__REQUIRED WORK__.
Exact reproductions of all the entries, please, and no pictures.
[MATERIAL SUPPLIED]
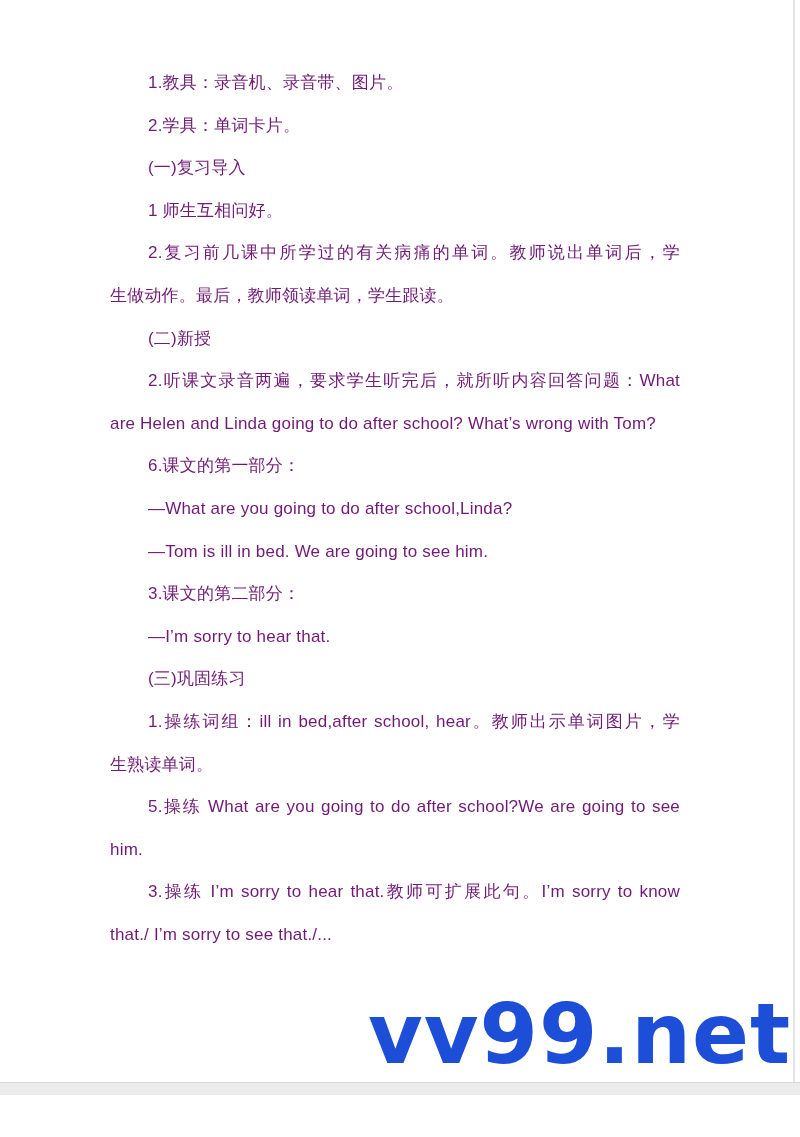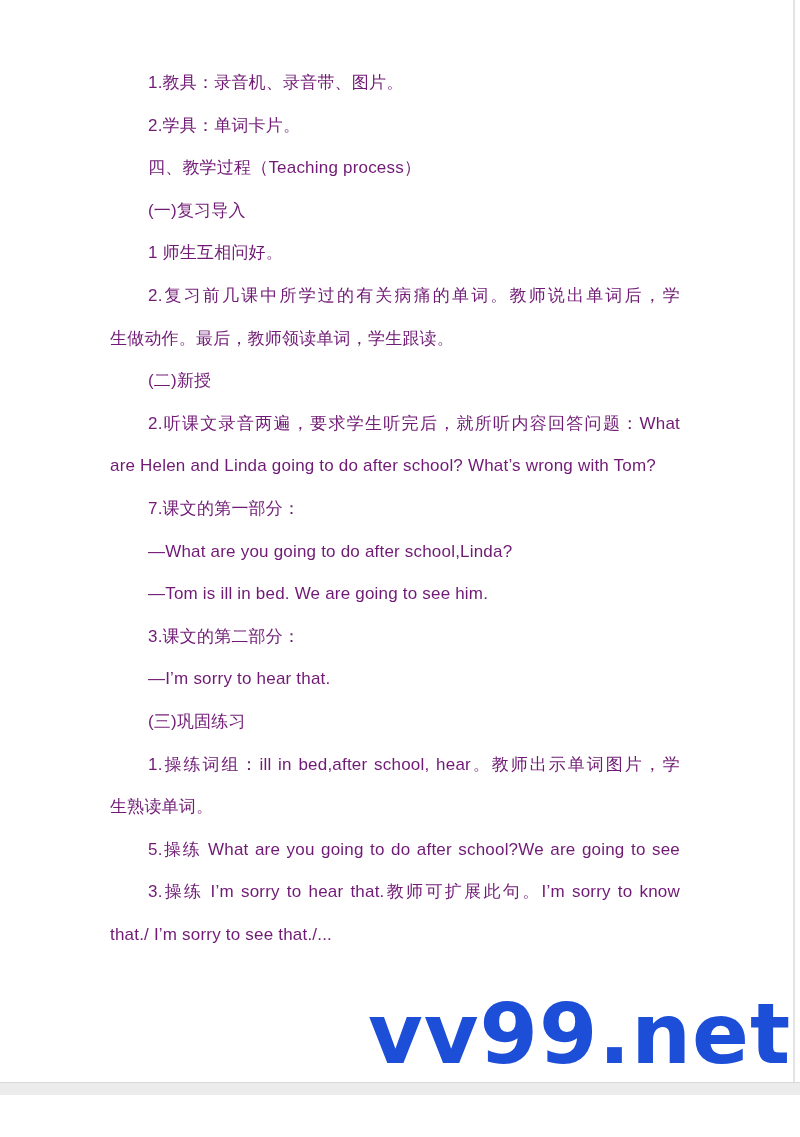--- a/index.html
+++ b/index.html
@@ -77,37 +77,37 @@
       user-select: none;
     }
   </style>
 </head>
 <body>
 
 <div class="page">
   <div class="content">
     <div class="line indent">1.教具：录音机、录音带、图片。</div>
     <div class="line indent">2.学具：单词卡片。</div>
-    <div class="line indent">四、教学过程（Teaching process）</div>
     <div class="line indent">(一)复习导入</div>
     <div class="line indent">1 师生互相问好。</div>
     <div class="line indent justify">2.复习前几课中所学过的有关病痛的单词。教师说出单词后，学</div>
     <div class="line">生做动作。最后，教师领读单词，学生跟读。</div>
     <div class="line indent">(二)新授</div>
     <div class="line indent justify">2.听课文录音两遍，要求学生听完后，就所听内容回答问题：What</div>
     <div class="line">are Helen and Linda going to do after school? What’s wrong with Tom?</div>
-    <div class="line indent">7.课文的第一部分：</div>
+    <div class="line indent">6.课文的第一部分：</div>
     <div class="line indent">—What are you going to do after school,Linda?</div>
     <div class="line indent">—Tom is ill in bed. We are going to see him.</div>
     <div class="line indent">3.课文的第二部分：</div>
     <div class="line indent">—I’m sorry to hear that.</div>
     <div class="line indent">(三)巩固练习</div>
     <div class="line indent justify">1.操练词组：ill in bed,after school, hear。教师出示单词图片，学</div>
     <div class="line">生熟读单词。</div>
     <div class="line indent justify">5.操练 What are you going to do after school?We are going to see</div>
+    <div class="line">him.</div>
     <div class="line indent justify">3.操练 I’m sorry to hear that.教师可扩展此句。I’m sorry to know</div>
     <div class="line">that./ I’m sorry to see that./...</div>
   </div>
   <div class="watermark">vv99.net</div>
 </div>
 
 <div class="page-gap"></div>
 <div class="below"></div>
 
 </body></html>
[/MATERIAL SUPPLIED]
__RESPONSE AREA__.
--- a/index.html
+++ b/index.html
@@ -77,37 +77,37 @@
       user-select: none;
     }
   </style>
 </head>
 <body>
 
 <div class="page">
   <div class="content">
     <div class="line indent">1.教具：录音机、录音带、图片。</div>
     <div class="line indent">2.学具：单词卡片。</div>
-    <div class="line indent">四、教学过程（Teaching process）</div>
     <div class="line indent">(一)复习导入</div>
     <div class="line indent">1 师生互相问好。</div>
     <div class="line indent justify">2.复习前几课中所学过的有关病痛的单词。教师说出单词后，学</div>
     <div class="line">生做动作。最后，教师领读单词，学生跟读。</div>
     <div class="line indent">(二)新授</div>
     <div class="line indent justify">2.听课文录音两遍，要求学生听完后，就所听内容回答问题：What</div>
     <div class="line">are Helen and Linda going to do after school? What’s wrong with Tom?</div>
-    <div class="line indent">7.课文的第一部分：</div>
+    <div class="line indent">6.课文的第一部分：</div>
     <div class="line indent">—What are you going to do after school,Linda?</div>
     <div class="line indent">—Tom is ill in bed. We are going to see him.</div>
     <div class="line indent">3.课文的第二部分：</div>
     <div class="line indent">—I’m sorry to hear that.</div>
     <div class="line indent">(三)巩固练习</div>
     <div class="line indent justify">1.操练词组：ill in bed,after school, hear。教师出示单词图片，学</div>
     <div class="line">生熟读单词。</div>
     <div class="line indent justify">5.操练 What are you going to do after school?We are going to see</div>
+    <div class="line">him.</div>
     <div class="line indent justify">3.操练 I’m sorry to hear that.教师可扩展此句。I’m sorry to know</div>
     <div class="line">that./ I’m sorry to see that./...</div>
   </div>
   <div class="watermark">vv99.net</div>
 </div>
 
 <div class="page-gap"></div>
 <div class="below"></div>
 
 </body></html>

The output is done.